Machine translation struggles to translate people’s gender, especially for sentences referring to multiple people. In a previous post, we talked through our experiments adapting systems to correct gender-based mistakes in machine translation. Here we take a look at the implications of those approaches.

We develop them further, introducing a way to explicitly guide gender translation and exploring a framework for translating gender beyond the binary. Read on for a summary of how we did this and what we found, or see our GeBNLP 2020 paper, “Neural machine translation doesn’t translate gender coreference right unless you make it”, for all the details.

What’s the problem?

Machine translation really struggles at getting the grammatical gender of human entities right when translating from English into a language with grammatical gender like Spanish or German.

Google translation of “The doctor finished her work” into German incorrectly has the masculine form of “the doctor” — Google English-to-German translation, performed Jan 21. The gender translation is inconsistent and incorrect.

And it’s even harder for sentences where there is more than one human entity, who may have different genders.

English-Spanish translation for two sentences with two entities each. The feminine sentence translation is incorrect. — Google Translate English-to-Spanish translations, performed Nov 20. Coping with model gender biases becomes more difficult for sentences that reference multiple people, as in these examples from the WinoMT gender test set.

This can cause a number of problems depending on the target use of the translation — and there are many possible uses for machine translation. Direct issues could include misgendering people via translation, or reinforcing social stereotypes by implying that doctors are always male, nurses always female, and so on.
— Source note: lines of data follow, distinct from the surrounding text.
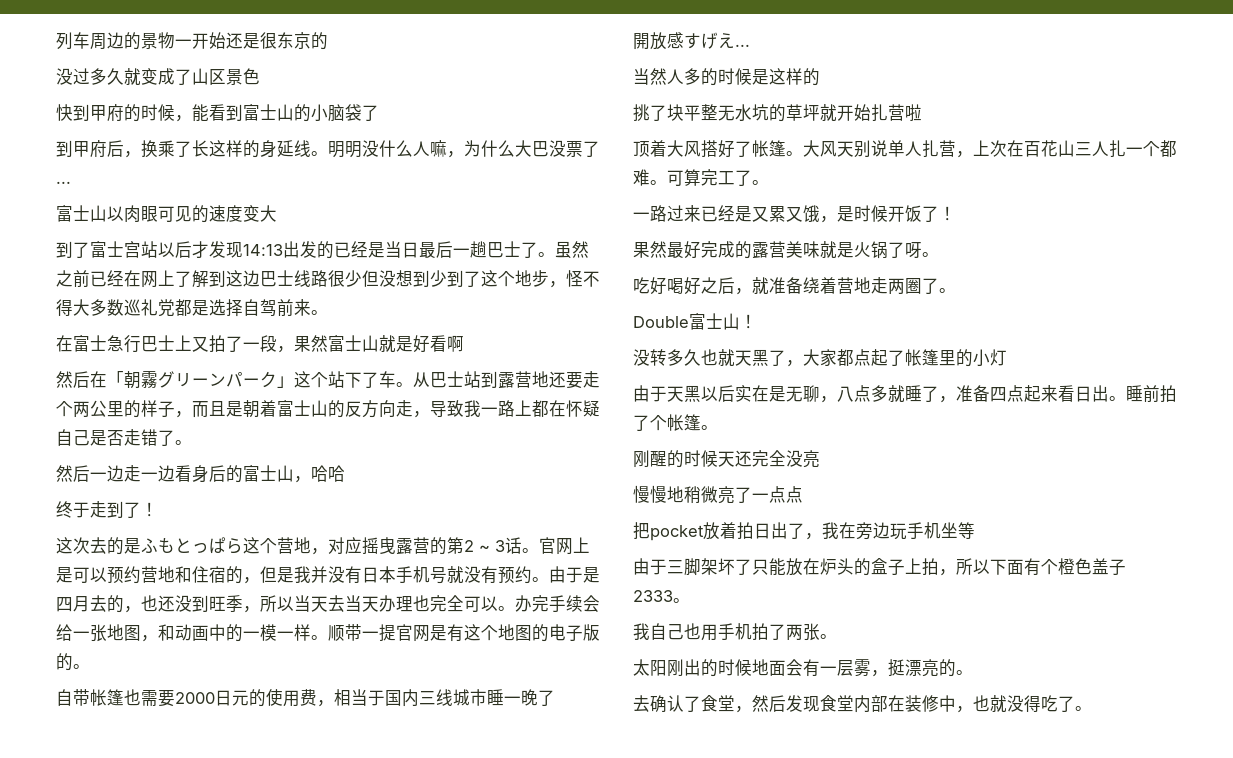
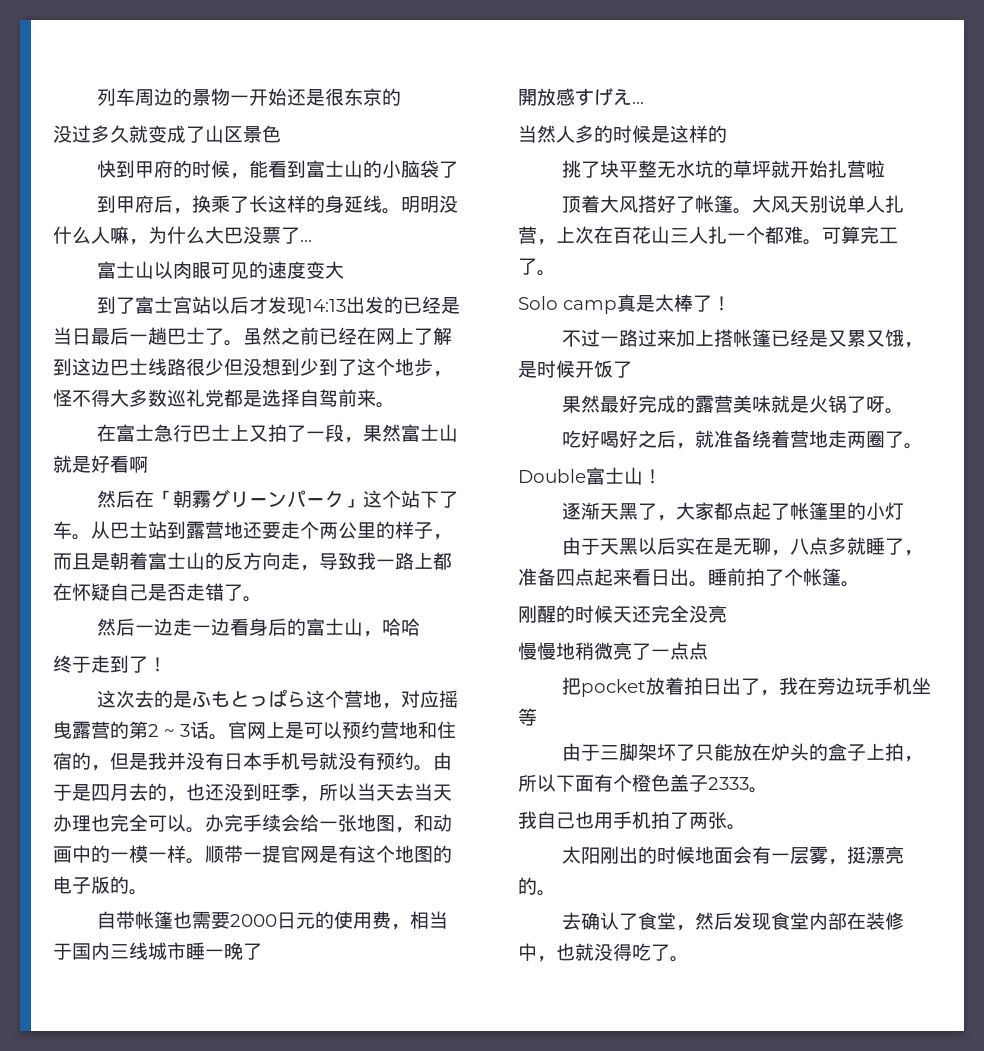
[633,205,701,222] 一路过来 -> [518,294,731,314] [561,329,771,347] Solo camp真是太棒了！ // 不过一路过来加上搭帐篷
[939,206,956,221] ！ -> (632, 369) none
[633,349,735,366] 没转多久也就 -> [561,502,600,520] 逐渐

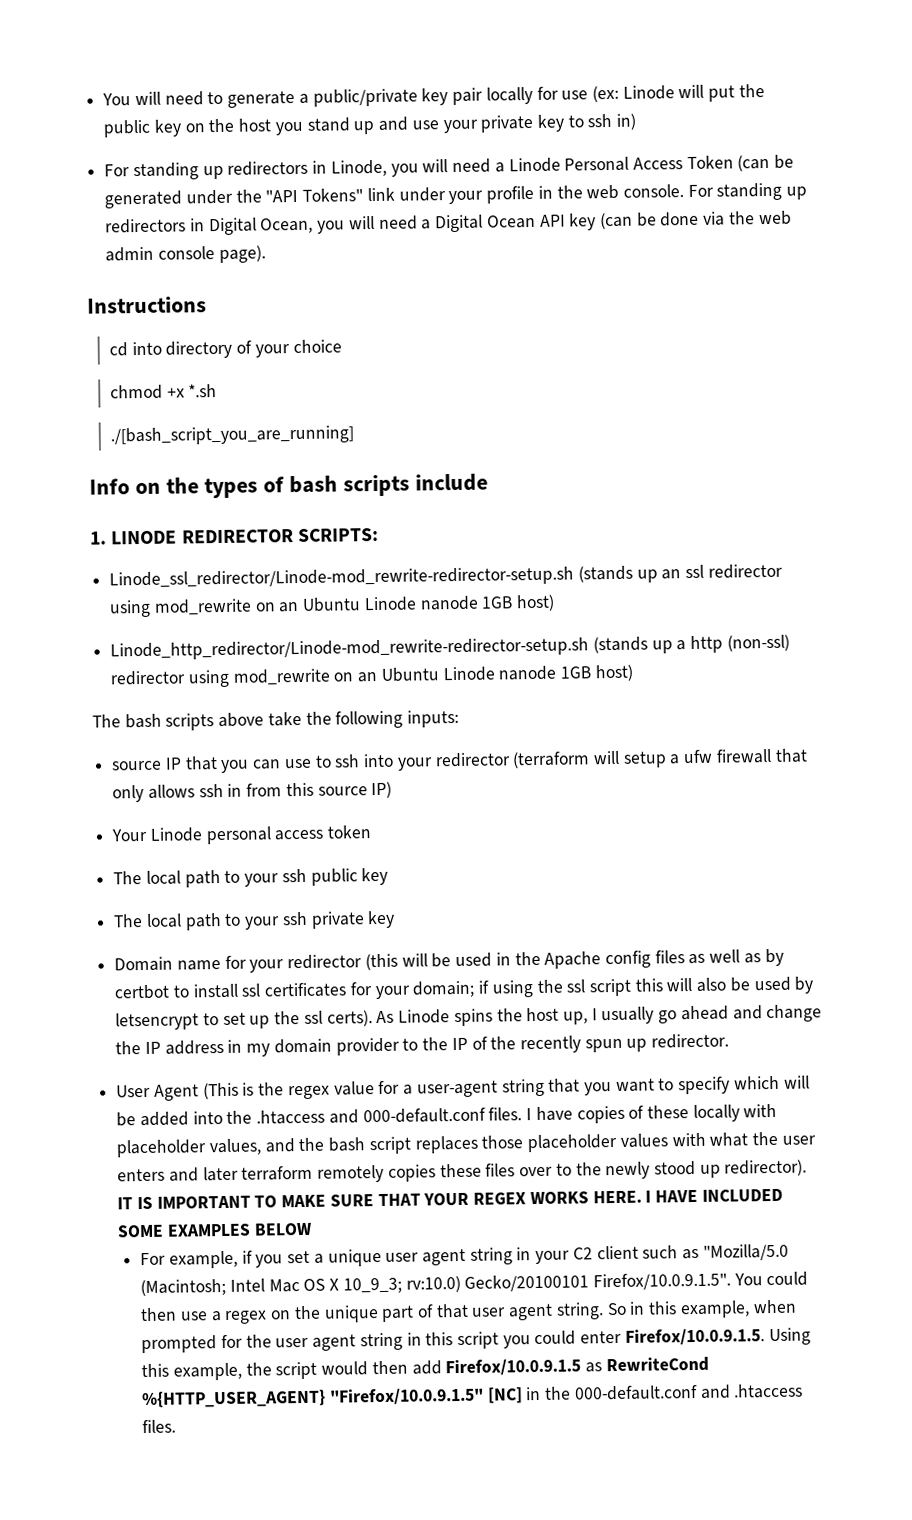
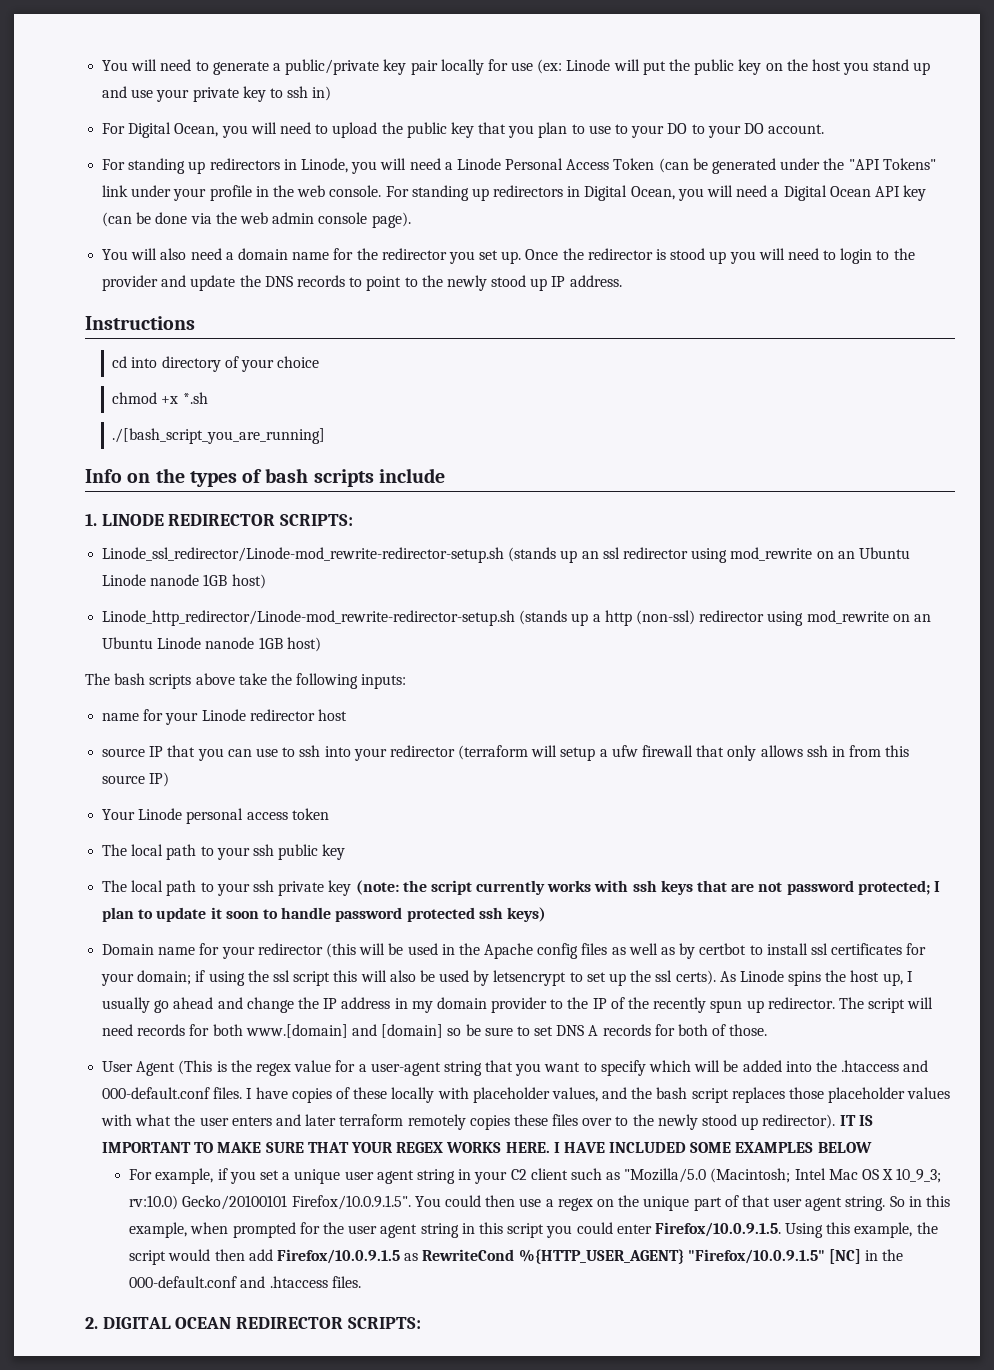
(637, 121) none -> [102,122,825,138] // For Digital Ocean, you will need to upload the public key that you plan to use to your DO to your DO account.
(266, 254) none -> [102,248,915,264] [102,275,622,291] // You will also need a domain name for the redirector you set up. Once the redirector is stood up you will need to login to the provider and update the DNS records to point to the newly stood up IP address.
(460, 718) none -> [102,709,347,725] // name for your Linode redirector host
(396, 919) none -> [355,880,940,895] [102,907,546,922] (note: the script currently works with ssh keys that are not password protected; I plan to update it soon to handle password protected ssh keys)
(730, 1041) none -> [838,997,934,1013] [102,1024,768,1038] The script will need records for both www.[domain] and [domain] so be sure to set DNS A records for both of those.
(177, 1426) none -> [85,1317,421,1329] // 2. DIGITAL OCEAN REDIRECTOR SCRIPTS:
Then there are issues of misrepresentation. Imagine enquiring about a job via an email, but the email is viewed through a poor machine translation into a language where profession terms are often gendered. A bad translation could effectively put words in your mouth, implying you had biased views on gender roles.

Our previous paper explored ways to make machine translation less sensitive to pre-existing biases in the data. It did this by adapting to new data, then correcting bias-related mistakes in a translation. But it didn’t let you specify the gender of a particular entity — such as the doctor or nurse in the example above.

New idea: gender-tagged adaptation sentences

Previously we were trying to introduce models to male/female-balanced sentences about jobs with “synthetic” data like this:

The [profession] finished [his|her] work.

In this paper we introduce the new idea of tagging entities in these adaptation sentences, with “tagged synthetic” examples like so:

The [profession] [M|F] finished the work.

We remove the pronoun, his/her , in this set. Otherwise the model could ignore the tag completely and just rely on the pronoun. That’s because, for example, every sentence with a [M] tag would also contain the word “his”.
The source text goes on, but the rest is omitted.